No dia 29 de junho de 2010, uma terça-feira, enviei o seguinte emeio às listas de discussão virtual LGBT:
Está sendo realizada neste momento, no auditório da Defensoria Pública do RJ, uma Audiência Pública com o Presidente da comissão de Direitos humanos da OEA.
Estão sendo denunciadas práticas de extermínio por parte de forças policiais, milícias, torturas e HOMOFOBIA.
- Quem, dentre as instituições LGBTs, está fazendo essa representação?
Júlio Moreira, representante do Grupo Arco Íris e do Conselho de Direitos da população LGBT do Estado do RJ, respondeu dando conta de que o horário que tinha conhecimento para a reunião era às 17 horas (enquanto que pela manhã, a CBN noticiou "está sendo realizado").
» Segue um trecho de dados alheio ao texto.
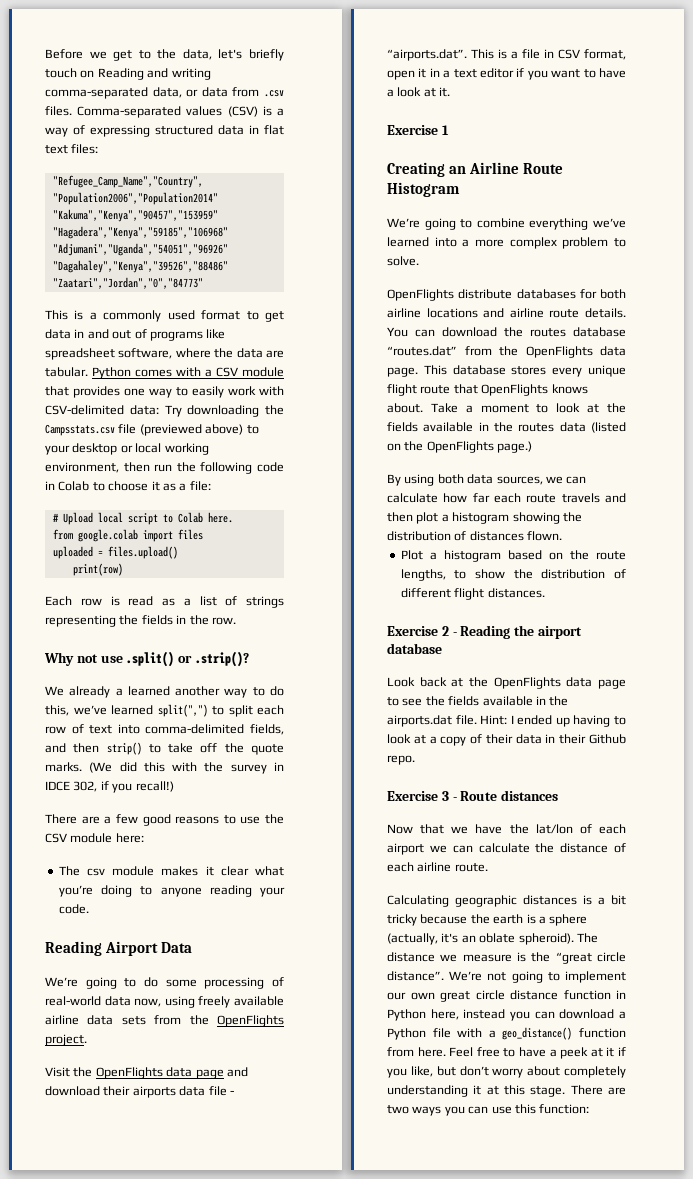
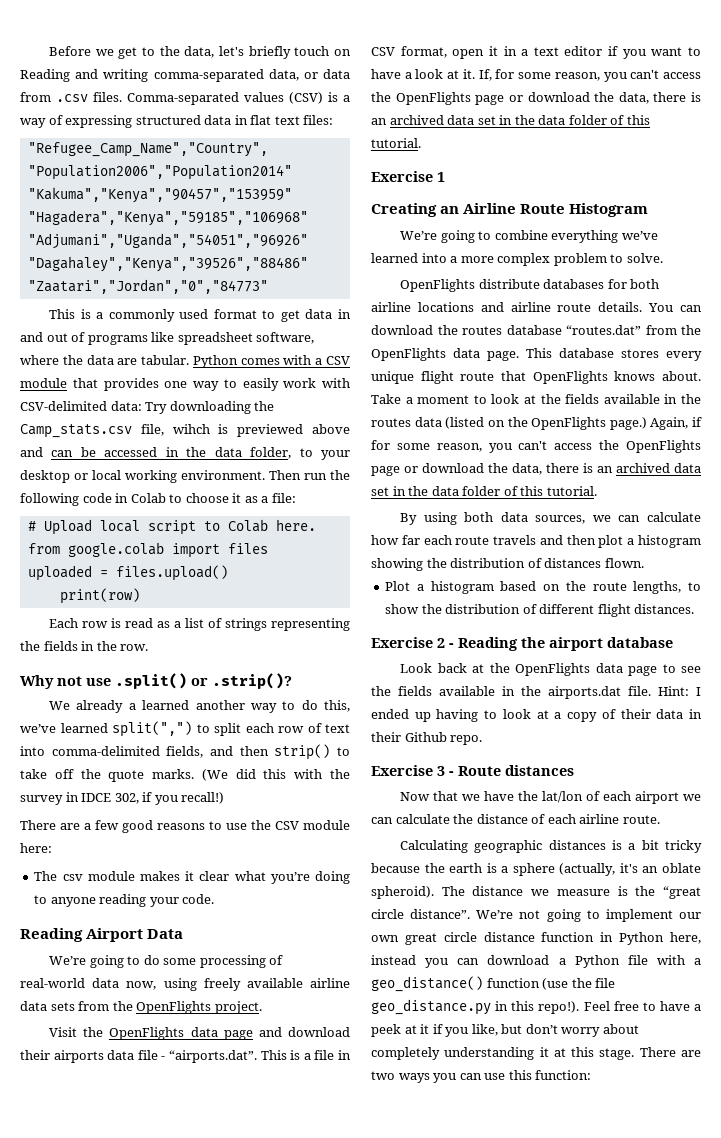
[45,424,244,436] Campsstats.csv file (previewed above) -> [20,424,351,438] [20,447,292,459] Camp_stats.csv file, wihch is previewed above and can be accessed in the data folder,
[45,462,150,473] environment, then -> [181,470,301,480] environment. Then
(451, 92) none -> [478,69,701,82] [371,92,701,105] [371,115,650,125] [371,138,421,148] If, for some reason, you can't access the OpenFlights page or download the data, there is an archived data set in the data folder of this tutorial.
(533, 447) none -> [650,417,702,430] [371,440,701,453] [371,463,701,476] [371,486,597,496] Again, if for some reason, you can't access the OpenFlights page or download the data, there is an archived data set in the data folder of this tutorial.
[387,1047,446,1057] from here. -> [542,978,616,990] [371,999,580,1015] (use the file geo_distance.py in this repo!).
No mesmo dia 29, recebi mensagem de um profissional do Direito, especialista em Direitos Humanos, assinante da lista dos Enudianos. Ele se colocava à disposição para colaborar com os seus conhecimentos. O nome do jovem é Bruno Martins Soares.
Em resposta, ainda no mesmo 29, disse-lhe que eu não fazia (como não faço) parte de nenhuma ONG ou qualquer outra entidade LGBT e que
não saberia dizer quem e em qual título estará, nessa Audiência Pública, falando em nome da população de LGBTs brasileiros, dado que as informações do movimento não são publicizadas de forma transparente e republicana (redundância) ao seu "público alvo".
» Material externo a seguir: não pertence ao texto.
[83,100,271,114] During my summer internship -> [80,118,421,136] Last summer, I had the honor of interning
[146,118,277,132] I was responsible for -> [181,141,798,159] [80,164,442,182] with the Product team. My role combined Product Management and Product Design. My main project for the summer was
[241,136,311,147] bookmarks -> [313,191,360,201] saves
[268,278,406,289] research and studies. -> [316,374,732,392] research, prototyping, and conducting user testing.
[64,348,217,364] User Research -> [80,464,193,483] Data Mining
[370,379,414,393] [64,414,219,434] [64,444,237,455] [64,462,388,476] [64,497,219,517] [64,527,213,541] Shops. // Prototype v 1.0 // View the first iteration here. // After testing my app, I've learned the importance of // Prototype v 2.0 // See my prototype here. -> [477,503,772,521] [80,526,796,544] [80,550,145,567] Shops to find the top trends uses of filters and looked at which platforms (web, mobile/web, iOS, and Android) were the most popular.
Finalizando, disse-lhe que "De todo modo, estou copiando algumas dos principais ativistas que teriam o que dizer sobre o caso." [sic]. Referia-me aos ativistas do Grupo Arco Íris, RJ, ao Professor Mott, à Presidência da ABGLT, além de outrxs ativistas do RJ não integrantes de ONGs.
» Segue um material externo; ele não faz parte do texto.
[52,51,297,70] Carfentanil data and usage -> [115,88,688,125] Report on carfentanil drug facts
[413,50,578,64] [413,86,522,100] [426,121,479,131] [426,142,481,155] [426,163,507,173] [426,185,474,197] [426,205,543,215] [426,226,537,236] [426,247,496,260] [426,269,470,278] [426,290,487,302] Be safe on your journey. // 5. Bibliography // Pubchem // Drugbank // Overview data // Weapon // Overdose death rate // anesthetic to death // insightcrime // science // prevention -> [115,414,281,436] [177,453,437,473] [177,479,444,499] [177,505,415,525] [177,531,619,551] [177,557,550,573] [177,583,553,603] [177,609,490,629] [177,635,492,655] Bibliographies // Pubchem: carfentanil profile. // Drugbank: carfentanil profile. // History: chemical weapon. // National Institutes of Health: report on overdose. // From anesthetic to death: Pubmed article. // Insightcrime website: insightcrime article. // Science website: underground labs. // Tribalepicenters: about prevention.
No dia primeiro de julho do mesmo 2010, uma quinta-feira, enviei outro emeio, dessa vez, além das referidas listas de discussão virtual, aos emeios pessoais de diversxs ativistas das ONGs que compõem o chamado movimentos LGBT, inclusive para o do Presidente da maior rede nacional de ONGs LGBTs, nos termos seguintes
Como todas sabem, terça-feira última se realizou no RJ Audiência Pública com a Comissão Interamericana de Direitos Humanos da OEA, no auditório da sede da Defensoria Pública, no centro da cidade.
Indaguei, em pvt e via listas, a diversas personagens da militância, inclusive ao [fundador do GGB] e ao Presidente da ABGLT, além de ao 1º Secretário do Conselho de Direitos da População LGBT do RJ e Coordenador Técnico do Grupo Arco Íris (além de outros títulos) e a outros integrantes do mesmo Conselho de Direitos e Conselho Político do Grupo Arco Íris, além de do Fórum Fluminense LGBT se os Movimentos LGBT se haviam feito representar nessa instância internacional de Direitos Humanos, haja vista os nossos índices de crimes contra travestis, transexuais, gays e lésbicas e as denúncias e ameaças do GGB de recorrer à mesma.
Nenhuma resposta se deu.
Ontem, quarta-feira, 30/06, a mesma Comissão realizou Audiência Pública na cidade de São Paulo.
Uma vez mais indago: - Os movimentos LGBTs se fizeram representar perante a Comissão Interamericana de Direitos Humanos, seja no RJ, seja em SP, com o intuito de denunciar as práticas de homofobia (social e institucional)?
Penso que não seja necessário, mas recordo as ameaças realizadas há pelo menos 2 anos pelo GGB de recorrer à essa instância; os índices que apresentou em seu último relatório (evidentemente subnotificados, dado que apenas retrata aquelas ocorrências veiculadas na imprensa e na internet, por colaboradoras); o discurso costumeiro das militâncias relatando a constância de tais práticas, inclusive por parte das forças policiais, apesar dos esforços que vem sendo realizados no sentido da formação de uma nova consciência; e, principalmente, os últimos casos noticiados.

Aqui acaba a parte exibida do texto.